Pascal M. Kelly, born in 1886, turned out his first pair of spurs as early as 1903, in the Texas Panhandle town Childress.
In 2008, one of his pairs of silver-mounted, silver and copper overlay spurs with a rare Diamond Dick Pattern, marked Kelly Bros., sold for $28,000, the highest price paid for a collectible from 80-year-old Buster Welch’s bit and spur collection.
Welch is a four-time winner of the National Cutting Horse Association Open World Championship.

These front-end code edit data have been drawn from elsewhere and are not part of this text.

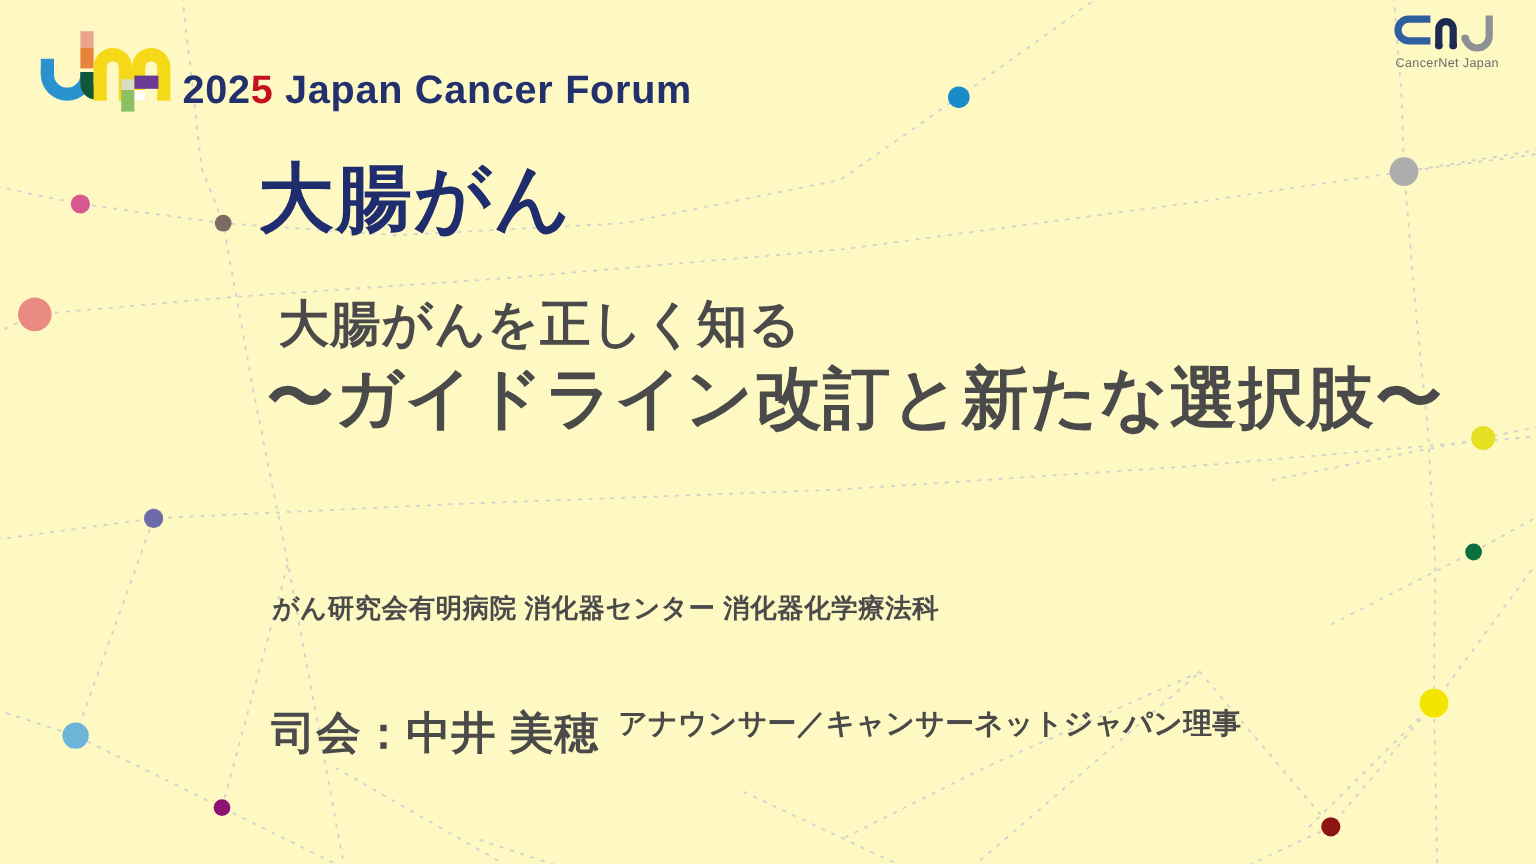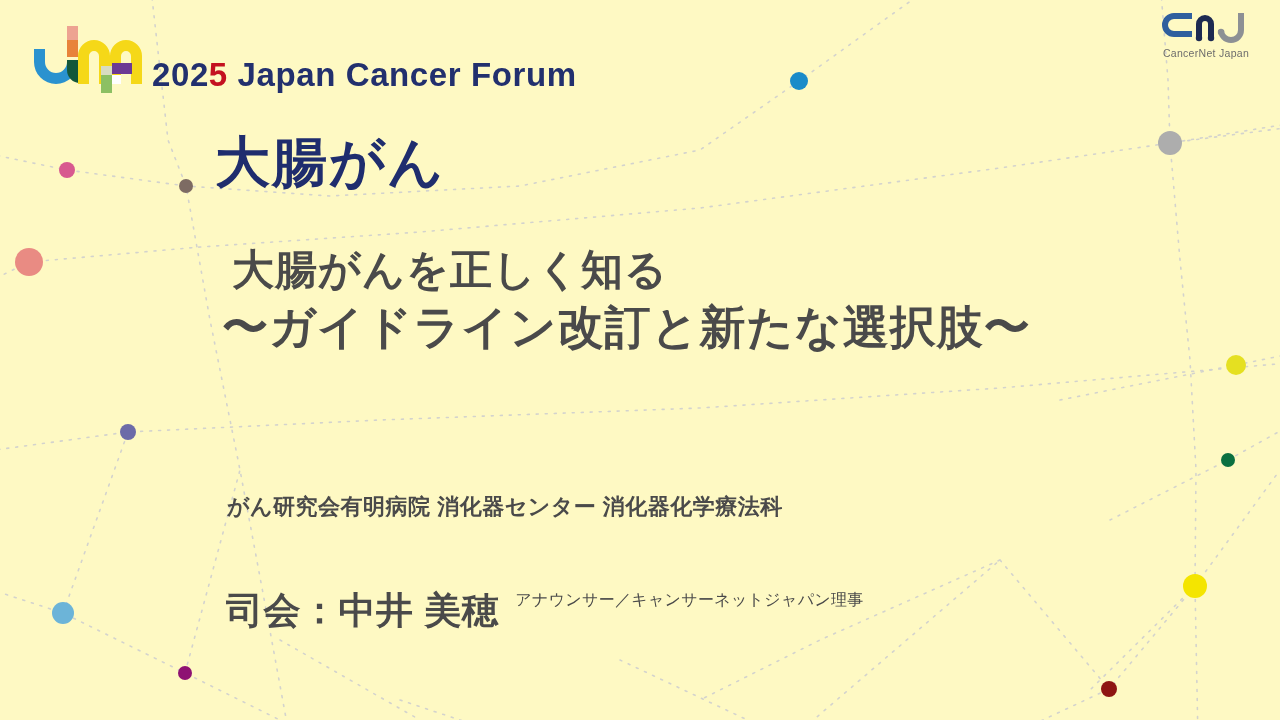--- a/index.html
+++ b/index.html
@@ -86,7 +86,7 @@
     position: absolute;
     left: 215px;
     top: 135px;
-    font-size: 55px;
+    font-size: 63px;
     font-weight: bold;
     color: #1f2d6e;
     line-height: 1;

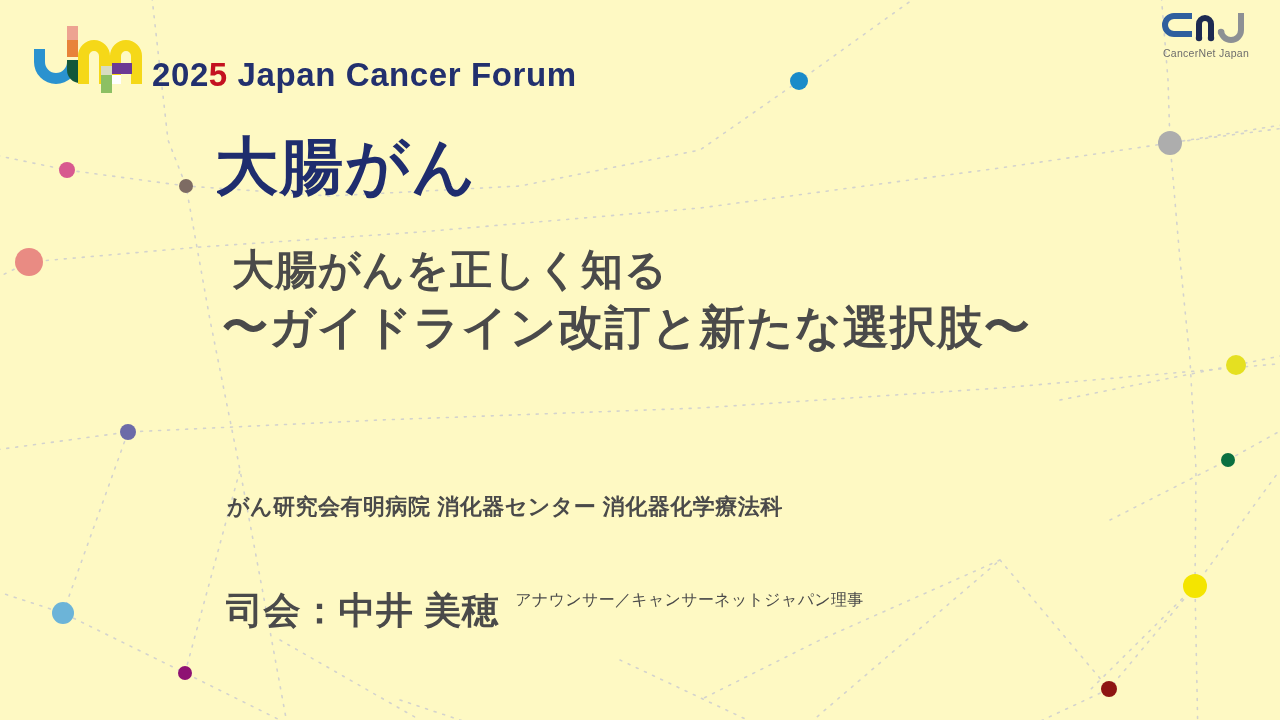--- a/index.html
+++ b/index.html
@@ -109,7 +109,7 @@
     position: absolute;
     left: 222px;
     top: 304px;
-    font-size: 46px;
+    font-size: 56px;
     font-weight: bold;
     color: #4a4a4a;
     line-height: 1;

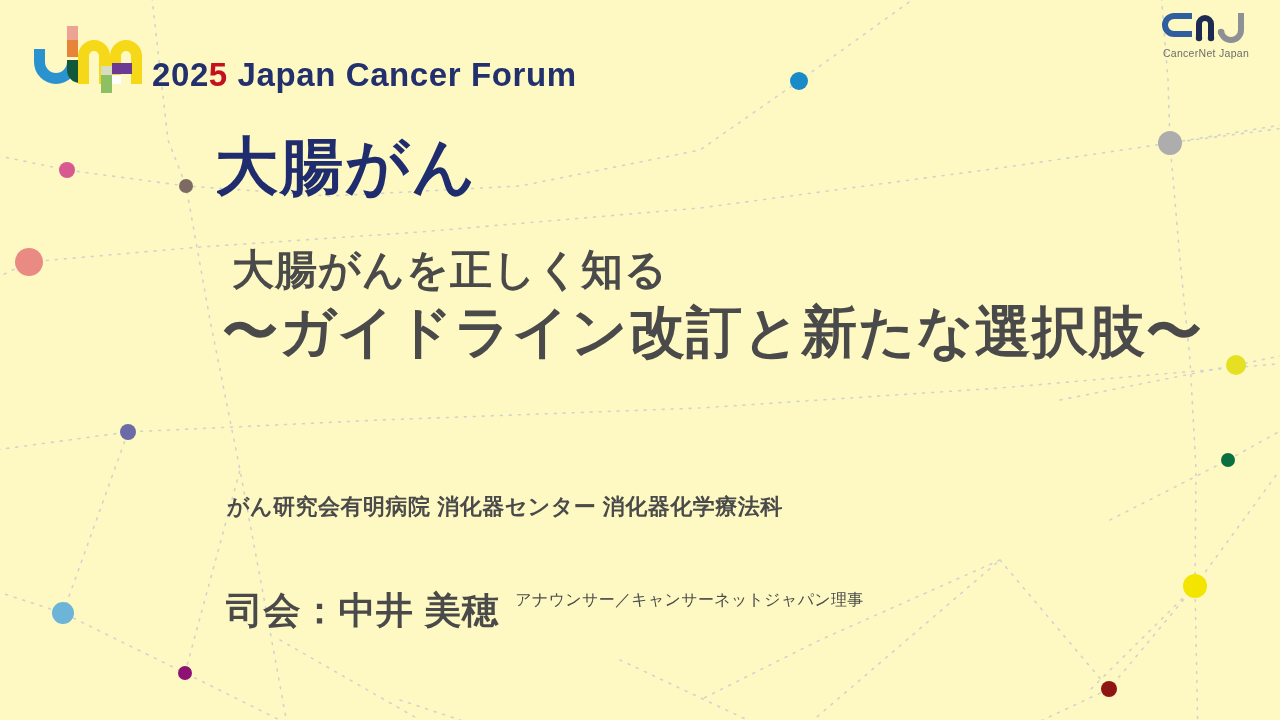--- a/index.html
+++ b/index.html
@@ -157,8 +157,8 @@
     letter-spacing: 0.5px;
   }
   .moderator-role {
-    font-size: 16px;
-    font-weight: normal;
+    font-size: 24px;
+    font-weight: bold;
     color: #4a4a4a;
     line-height: 1;
     letter-spacing: 0.3px;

So that other cowboys could enjoy his historic relics, he sold off 24 bits and spurs as part of the June 7, 2008, auction put on by A&S Auction Company in Waco, Texas.
Other notable Texas artisans whose spurs hit high marks at the auction include James Oscar Bass, Joseph Carl Petmecky and John Robert McChesney. You can recognize a Texas spur by its single-piece construction; it also rarely features a chap guard (that feature is more popular with California spurs as it kept the cowboy’s chaps out of the rowel).
But it was gear crafted by a protege of McChesney’s that would earn top dollar this year, almost a century after Pascal Kelly came to work for the master artisan.
In 1910, when Kelly met Texas spur maker McChesney of Gainesville, Kelly was already an accomplished forger of spurs. His history is shared in Bit and Spur Makers in the Vaquero Tradition by Ned and Jody Martin and Kurt House. In 1904, the 18 year old had driven his mother and younger siblings to a homestead claim south of Guymon, Oklahoma, that his father had filed. He constructed a half dugout house, scraped together old windmill parts to turn them into an operating well and set up his blacksmith shop. He turned out a pair of spurs a day, selling them for $4 a pair, and soon became the richest young man in Beaver County.
McChesney recognized Kelly’s talent at solving mechanical problems, and he appointed the young man head forger at his blacksmith shop in Pauls Valley, Oklahoma.
Nine months later, in 1911, Kelly and fellow employee Tom Johnson opened up their own business in Dalhart, Texas. Although the partners eventually parted ways that year, Johnson was married to Kelly’s sister; when Johnson died in 1915, Kelly completed his brother-in-law’s outstanding orders (leaving the spurs unmarked as Johnson would have done).
The year 1911 was also the first time Kelly marked his spurs “Kelly Bros.,” in anticipation that his younger brothers Grady and Leo would join him in the enterprise. His brothers did not actually take care of the business until financial struggles forced Kelly to accept a job with the Mexican Ministry of Agriculture during 1935-39. When he came back to Texas, he bought out his brothers and his maker’s mark went to simply “Kelly.” His return also meant great change for him, as market forces caused spurs to alter from the long shanks, narrow heelbands and large rowels of the ranching cowboys to the short shanks, wide heelbands and small rowels of the rodeo cowboys.
Kelly’s best year of production was 1959, which he described as producing the “greatest dollar volume in bits and spurs” since he started making them. He had just introduced a “Rodeo” line of bits and spurs that helped increase his value. But by 1965, Kelly retired. The famed spur maker was nearly blind. He sold his business to Jim Renalde of Denver, Colorado, and went to live with his son Jack in Oceanside, California. He died on March 10, 1976.
The 24 lots sold from Welch’s collection brought in nearly $120,000.